Monday, March 3, 2025

A SAINT FROM KANSAS

 


FATHER EMIL KAPAUN a heroic U.S. military chaplain from Kansas, was declared venerable by Pope Francis on Feb. 25 – putting him one step closer to canonization. He could be the first saint to be a Medal of Honor recipient. The Holy Father recognized Father Kapaun’s “offering of life,” a new cause for beatification distinct from martyrdom that recognizes Christians who have freely offered their lives for others until death.

Father Kapaun served as a U.S. Army chaplain during World War II and the Korean War. He was captured by the North Korean military and died ministering to fellow prisoners in 1951. Widely recognized for his bravery and holiness, he was awarded the Medal of Honor in 2013 and in 1993 Pope St John Paul II declared Father Kapaun a Servant of God. 

After serving in the Chinese-Burma-India theater in World War II, long after many had returned to the United States, Father Kapaun earned a master’s in education from The Catholic University of America before voluntarily returning to service as a military chaplain in Japan and then Korea. 

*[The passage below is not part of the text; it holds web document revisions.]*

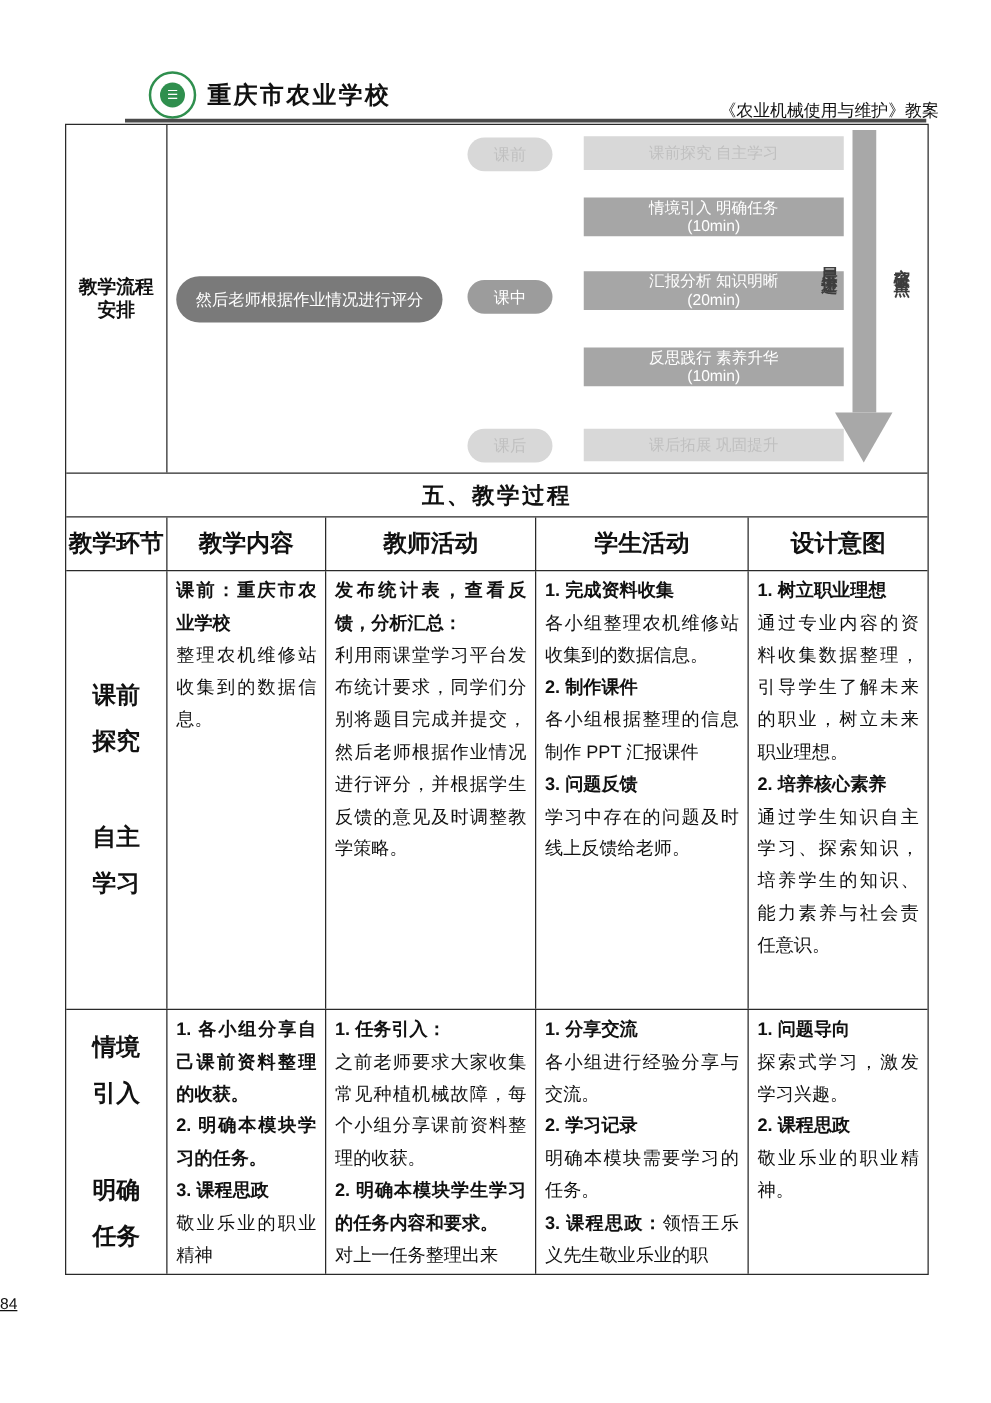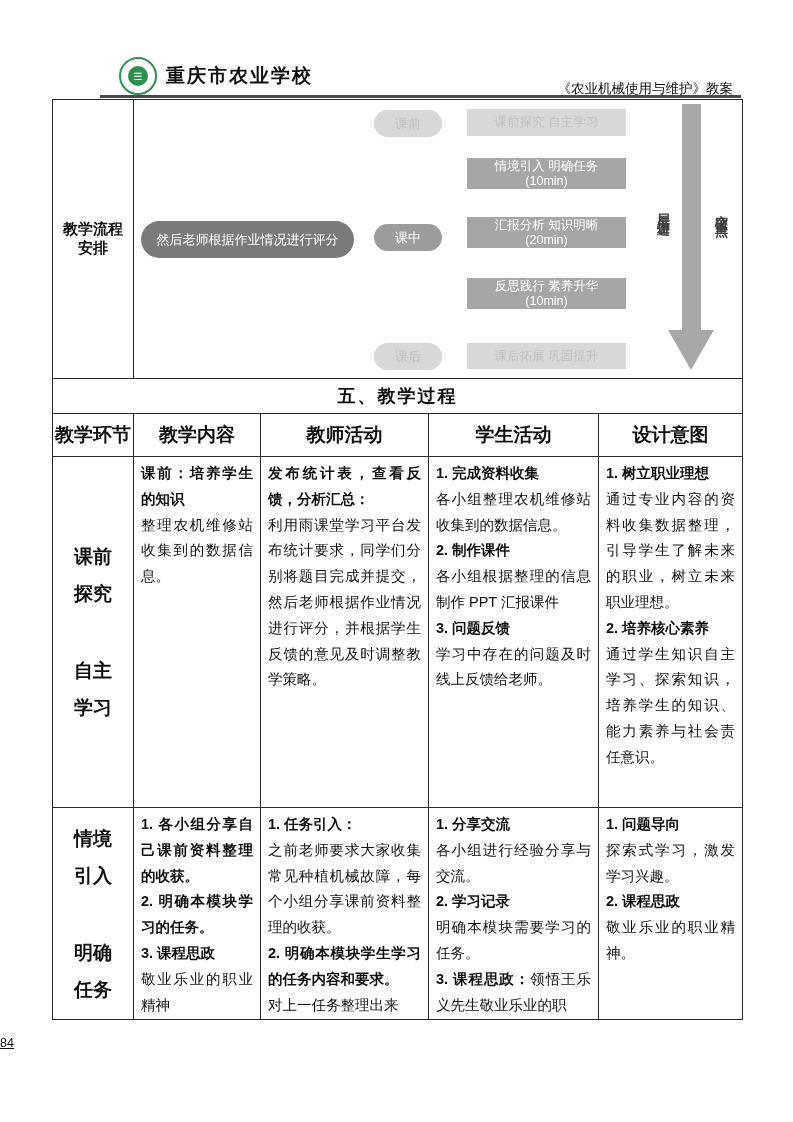--- a/index.html
+++ b/index.html
@@ -6,21 +6,21 @@
   .page{position:relative;width:793px;height:1122px;background:#fff;overflow:hidden;
         font-family:"Liberation Sans",sans-serif;color:#111;}
 
   
   .logo{position:absolute;left:119px;top:57px;width:38px;height:38px;border:2px solid #2f8f4e;
         border-radius:50%;box-sizing:border-box;display:flex;align-items:center;justify-content:center;}
   .logo-inner{width:20px;height:20px;border-radius:50%;background:#2f8f4e;color:#fff;font-size:10px;
         display:flex;align-items:center;justify-content:center;}
   .school-name{position:absolute;left:166px;top:63px;font-size:19px;font-weight:bold;
         font-family:"Liberation Serif","DejaVu Serif",serif;letter-spacing:2px;}
-  .doc-title{position:absolute;right:60px;top:80px;font-size:13.5px;
+  .doc-title{position:absolute;right:42px;top:80px;font-size:13.5px;
         font-family:"Liberation Serif","DejaVu Serif",serif;}
   .header-rule{position:absolute;left:100px;top:95px;width:641px;height:2.5px;background:#4a4a4a;}
 
   
   .doc-table{position:absolute;left:52px;top:99px;width:689px;border:1px solid #2a2a2a;}
   .trow{display:flex;border-bottom:1px solid #2a2a2a;box-sizing:border-box;}
   .trow:last-child{border-bottom:none;}
   .cell{box-sizing:border-box;border-right:1px solid #2a2a2a;overflow:hidden;}
   .cell:last-child{border-right:none;}
   .r-flow{height:279px;}
@@ -31,21 +31,21 @@
 
   
   .flow-label{width:81px;display:flex;flex-direction:column;align-items:center;justify-content:center;
         font-weight:bold;font-size:15px;}
   .flow-canvas{position:relative;flex:1;}
   .task-pill{position:absolute;left:7px;top:121px;width:213px;height:37px;border-radius:19px;
         background:#7a7a7a;color:#fff;font-size:13px;line-height:16px;display:flex;align-items:center;
         justify-content:center;text-align:center;padding:0 13px;box-sizing:border-box;}
   .pill{position:absolute;left:240px;width:68px;height:27px;border-radius:14px;display:flex;
         align-items:center;justify-content:center;font-size:13px;}
-  .box{position:absolute;left:333px;width:159px;display:flex;flex-direction:column;align-items:center;
+  .box{position:absolute;left:333px;width:208px;display:flex;flex-direction:column;align-items:center;
         justify-content:center;font-size:12.5px;line-height:14.5px;text-align:center;}
   .tone-light{background:#d8d8d8;color:#c0c0c0;}
   .tone-mid{background:#a6a6a6;color:#ffffff;}
   .pill.tone-mid{background:#9c9c9c;}
   .vtext{position:absolute;writing-mode:vertical-rl;font-size:13px;letter-spacing:3px;color:#3d3d3d;font-weight:600;}
   .vl{left:520px;top:103px;}
   .vr{left:578px;top:104px;}
   .arrow{position:absolute;left:534px;top:4px;width:46px;height:266px;}
   .arrow-body{width:19px;height:226px;margin:0 auto;background:#a8a8a8;}
   .arrow-head{width:0;height:0;border-left:23px solid transparent;border-right:23px solid transparent;
@@ -137,21 +137,21 @@
 
     <div class="trow r-b0" id="body-row-0">
         <div class="cell stage-cell" style="width: 81px;">
           <div class="sline">课前</div>
           <div class="sline">探究</div>
           <div class="sgap"></div>
           <div class="sline">自主</div>
           <div class="sline">学习</div>
         </div>
         <div class="cell txt" style="width: 127px;">
-          <p><span class="seg-b">课前：培养学生的知识</span></p>
+          <p><span class="seg-b">课前：重庆市农业学校</span></p>
           <p><span class="seg-r">整理农机维修站收集到的数据信息。</span></p>
         </div>
         <div class="cell txt" style="width: 168px;">
           <p><span class="seg-b">发布统计表，查看反馈，分析汇总：</span></p>
           <p><span class="seg-r">利用雨课堂学习平台发布统计要求，同学们分别将题目完成并提交，然后老师根据作业情况进行评分，并根据学生反馈的意见及时调整教学策略。</span></p>
         </div>
         <div class="cell txt" style="width: 170px;">
           <p><span class="seg-b">1. 完成资料收集</span></p>
           <p><span class="seg-r">各小组整理农机维修站收集到的数据信息。</span></p>
           <p><span class="seg-b">2. 制作课件</span></p>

He logged thousands of miles by jeep to visit troops on the front lines. He was promoted to captain in 1946. Four years later, he found himself among the first troops responding to communist North Korea's invasion of democratic South Korea. He shared the hardships of combat while offering Mass, often using the hood of his jeep as an altar. Father Kapaun also administered the sacraments to the dying at the risk of his life, while retrieving wounded soldiers. In 1950, one such rescue, conducted under intense enemy fire near Kumchon, South Korea, earned him a Bronze Star Medal for bravery in action.

The priest also wrote to the families of troops, assuring them that their fallen soldiers had received last rites from him.

Father Kapaun and his fellow troops were surrounded in November 1950 after Chinese forces entered the war. He initially escaped capture, but then chose to remain and tend the wounded with an Army medic. As a result, he was taken prisoner but still managed to intervene to prevent the execution of a wounded soldier.

He encouraged his fellow captives along the arduous march to the Pyoktong prison camp. Once there, he continued to sustain them through his ministry, which was forbidden by the communist guards, for whom he prayed, leading the prisoners to do the same.


Father Kapaun also refuted the guards' attempts at communist indoctrination, responding to one taunt with, "God is as real as the air you breathe but cannot see; as the sounds you hear but cannot see; as the thoughts and ideas you have but cannot see or feel."

In 1951, Father Kapaun fell ill, and was forcibly moved to the camp's hospital, where patients were left to die. He stilled the protests of his fellow POWs, saying, "Don't worry about me. I'm going where I always wanted to go, and when I get there, I'll say a prayer for all of you."

At the age of 35, Father Kapaun died on May 23, 1951. His body was buried by a fellow prisoner near the Pyoktong prison camp infirmary, and repatriated to the U.S., along with the remains of some 560 Americans from the camp, in 1954 at the National Memorial Cemetery of the Pacific in Honolulu.

For years he lay under an "Unknown" marker with about 70 soldiers and was not identified until a fellow prisoner saw a picture of Father Kapaun in a Knights of Columbus magazine at a Veteran Affairs clinic in Florida in 2003. In 2021, DNA testing confirmed that the remains were those of Father Kapaun, and in September 2021, he was reinterred in Wichita's cathedral.



Painting top: The Class of 2012 of the Kenrick-Glennon Seminary in St. Louis, MO, commissioned this painting of Father Emil Kapaun from artist Cynthia Hitschler. The painting was presented to the seminary as a gift upon their graduation.